Before-and-after page screenshots

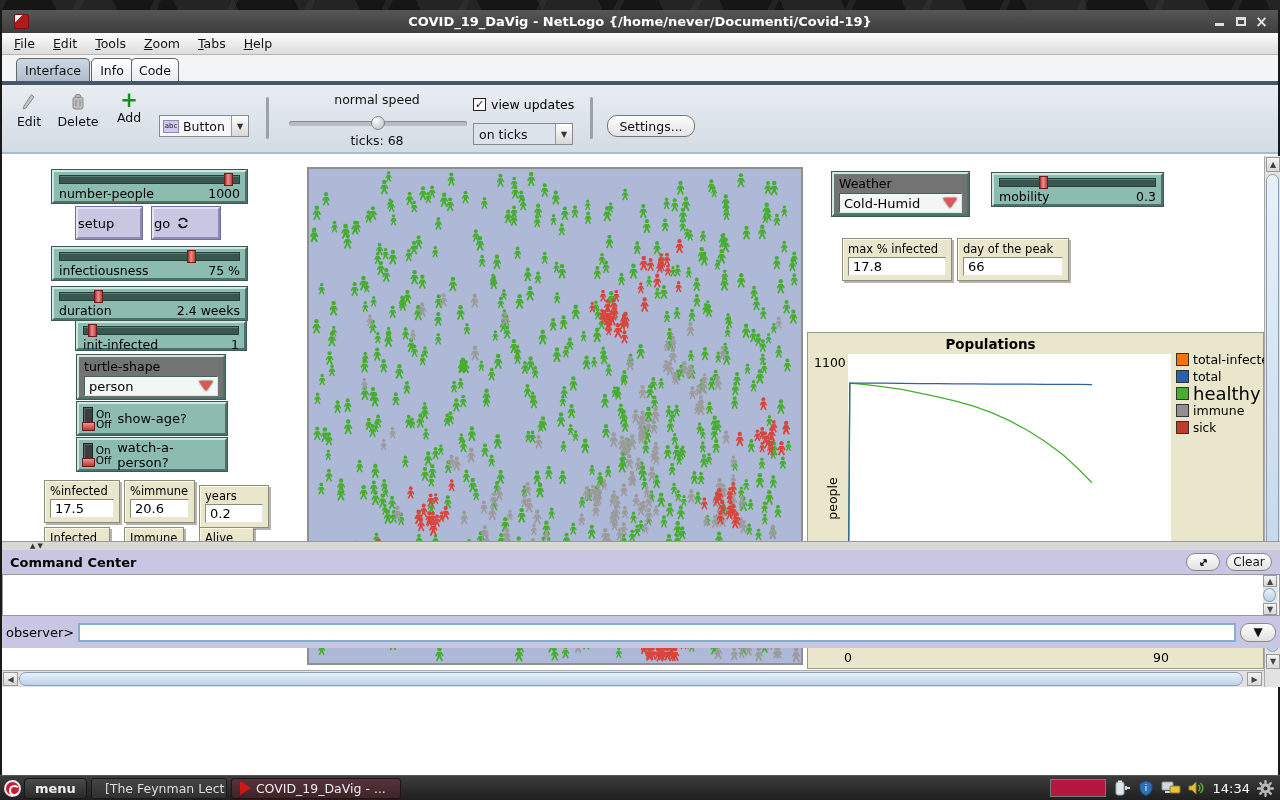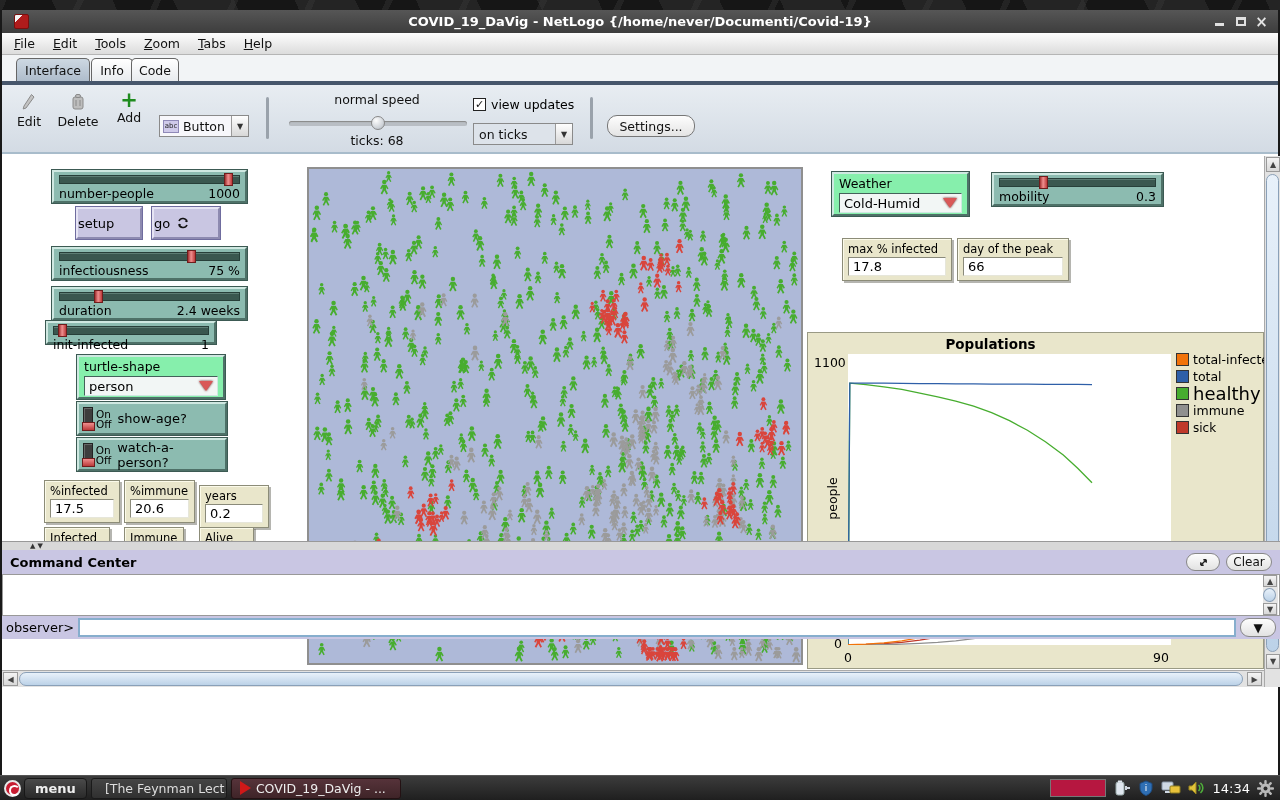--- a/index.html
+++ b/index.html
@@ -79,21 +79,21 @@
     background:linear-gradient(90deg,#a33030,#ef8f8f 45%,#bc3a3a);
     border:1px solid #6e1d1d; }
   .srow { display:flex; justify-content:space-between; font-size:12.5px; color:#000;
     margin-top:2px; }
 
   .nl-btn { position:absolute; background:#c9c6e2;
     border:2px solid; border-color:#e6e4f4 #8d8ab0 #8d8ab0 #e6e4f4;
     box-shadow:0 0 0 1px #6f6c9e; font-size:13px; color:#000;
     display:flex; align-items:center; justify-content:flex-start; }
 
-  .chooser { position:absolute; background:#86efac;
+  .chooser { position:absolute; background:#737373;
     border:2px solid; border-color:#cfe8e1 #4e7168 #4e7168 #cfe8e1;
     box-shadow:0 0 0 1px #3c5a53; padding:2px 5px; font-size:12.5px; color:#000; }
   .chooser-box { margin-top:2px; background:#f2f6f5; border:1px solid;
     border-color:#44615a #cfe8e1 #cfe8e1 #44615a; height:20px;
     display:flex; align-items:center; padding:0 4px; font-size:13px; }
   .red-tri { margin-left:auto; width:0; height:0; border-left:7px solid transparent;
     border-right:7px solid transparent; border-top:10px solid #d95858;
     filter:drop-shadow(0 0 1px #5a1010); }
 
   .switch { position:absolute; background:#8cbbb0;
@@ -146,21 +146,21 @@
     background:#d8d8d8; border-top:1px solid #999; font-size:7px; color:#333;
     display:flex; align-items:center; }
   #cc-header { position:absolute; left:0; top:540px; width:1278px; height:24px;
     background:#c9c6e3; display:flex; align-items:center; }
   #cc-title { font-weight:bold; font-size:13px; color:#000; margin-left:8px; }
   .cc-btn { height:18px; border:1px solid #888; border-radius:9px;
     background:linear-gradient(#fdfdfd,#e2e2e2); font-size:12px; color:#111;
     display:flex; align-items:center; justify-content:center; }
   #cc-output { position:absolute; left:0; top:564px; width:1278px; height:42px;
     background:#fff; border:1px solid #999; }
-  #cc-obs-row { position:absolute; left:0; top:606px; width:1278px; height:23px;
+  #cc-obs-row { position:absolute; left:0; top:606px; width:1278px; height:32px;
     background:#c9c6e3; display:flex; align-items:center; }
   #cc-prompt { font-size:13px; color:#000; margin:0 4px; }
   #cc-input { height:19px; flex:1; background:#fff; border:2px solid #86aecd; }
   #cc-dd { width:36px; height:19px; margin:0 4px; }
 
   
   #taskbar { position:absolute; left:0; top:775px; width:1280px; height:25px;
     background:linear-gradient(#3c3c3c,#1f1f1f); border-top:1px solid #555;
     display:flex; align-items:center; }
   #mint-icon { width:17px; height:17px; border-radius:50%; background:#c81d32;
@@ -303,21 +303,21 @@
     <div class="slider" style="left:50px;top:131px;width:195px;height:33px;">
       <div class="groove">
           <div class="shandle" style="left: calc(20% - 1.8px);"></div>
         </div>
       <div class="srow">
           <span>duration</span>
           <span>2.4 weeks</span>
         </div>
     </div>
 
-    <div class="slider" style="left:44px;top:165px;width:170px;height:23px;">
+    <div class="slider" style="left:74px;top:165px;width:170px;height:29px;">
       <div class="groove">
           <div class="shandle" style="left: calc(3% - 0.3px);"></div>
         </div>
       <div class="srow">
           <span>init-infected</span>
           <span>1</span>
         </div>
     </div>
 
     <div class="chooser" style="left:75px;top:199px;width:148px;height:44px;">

EXERCISE DIRECTIONS: Type out all the records verbatim, minus images.

ANSWER TO THE PROBLEM:
--- a/index.html
+++ b/index.html
@@ -79,21 +79,21 @@
     background:linear-gradient(90deg,#a33030,#ef8f8f 45%,#bc3a3a);
     border:1px solid #6e1d1d; }
   .srow { display:flex; justify-content:space-between; font-size:12.5px; color:#000;
     margin-top:2px; }
 
   .nl-btn { position:absolute; background:#c9c6e2;
     border:2px solid; border-color:#e6e4f4 #8d8ab0 #8d8ab0 #e6e4f4;
     box-shadow:0 0 0 1px #6f6c9e; font-size:13px; color:#000;
     display:flex; align-items:center; justify-content:flex-start; }
 
-  .chooser { position:absolute; background:#86efac;
+  .chooser { position:absolute; background:#737373;
     border:2px solid; border-color:#cfe8e1 #4e7168 #4e7168 #cfe8e1;
     box-shadow:0 0 0 1px #3c5a53; padding:2px 5px; font-size:12.5px; color:#000; }
   .chooser-box { margin-top:2px; background:#f2f6f5; border:1px solid;
     border-color:#44615a #cfe8e1 #cfe8e1 #44615a; height:20px;
     display:flex; align-items:center; padding:0 4px; font-size:13px; }
   .red-tri { margin-left:auto; width:0; height:0; border-left:7px solid transparent;
     border-right:7px solid transparent; border-top:10px solid #d95858;
     filter:drop-shadow(0 0 1px #5a1010); }
 
   .switch { position:absolute; background:#8cbbb0;
@@ -146,21 +146,21 @@
     background:#d8d8d8; border-top:1px solid #999; font-size:7px; color:#333;
     display:flex; align-items:center; }
   #cc-header { position:absolute; left:0; top:540px; width:1278px; height:24px;
     background:#c9c6e3; display:flex; align-items:center; }
   #cc-title { font-weight:bold; font-size:13px; color:#000; margin-left:8px; }
   .cc-btn { height:18px; border:1px solid #888; border-radius:9px;
     background:linear-gradient(#fdfdfd,#e2e2e2); font-size:12px; color:#111;
     display:flex; align-items:center; justify-content:center; }
   #cc-output { position:absolute; left:0; top:564px; width:1278px; height:42px;
     background:#fff; border:1px solid #999; }
-  #cc-obs-row { position:absolute; left:0; top:606px; width:1278px; height:23px;
+  #cc-obs-row { position:absolute; left:0; top:606px; width:1278px; height:32px;
     background:#c9c6e3; display:flex; align-items:center; }
   #cc-prompt { font-size:13px; color:#000; margin:0 4px; }
   #cc-input { height:19px; flex:1; background:#fff; border:2px solid #86aecd; }
   #cc-dd { width:36px; height:19px; margin:0 4px; }
 
   
   #taskbar { position:absolute; left:0; top:775px; width:1280px; height:25px;
     background:linear-gradient(#3c3c3c,#1f1f1f); border-top:1px solid #555;
     display:flex; align-items:center; }
   #mint-icon { width:17px; height:17px; border-radius:50%; background:#c81d32;
@@ -303,21 +303,21 @@
     <div class="slider" style="left:50px;top:131px;width:195px;height:33px;">
       <div class="groove">
           <div class="shandle" style="left: calc(20% - 1.8px);"></div>
         </div>
       <div class="srow">
           <span>duration</span>
           <span>2.4 weeks</span>
         </div>
     </div>
 
-    <div class="slider" style="left:44px;top:165px;width:170px;height:23px;">
+    <div class="slider" style="left:74px;top:165px;width:170px;height:29px;">
       <div class="groove">
           <div class="shandle" style="left: calc(3% - 0.3px);"></div>
         </div>
       <div class="srow">
           <span>init-infected</span>
           <span>1</span>
         </div>
     </div>
 
     <div class="chooser" style="left:75px;top:199px;width:148px;height:44px;">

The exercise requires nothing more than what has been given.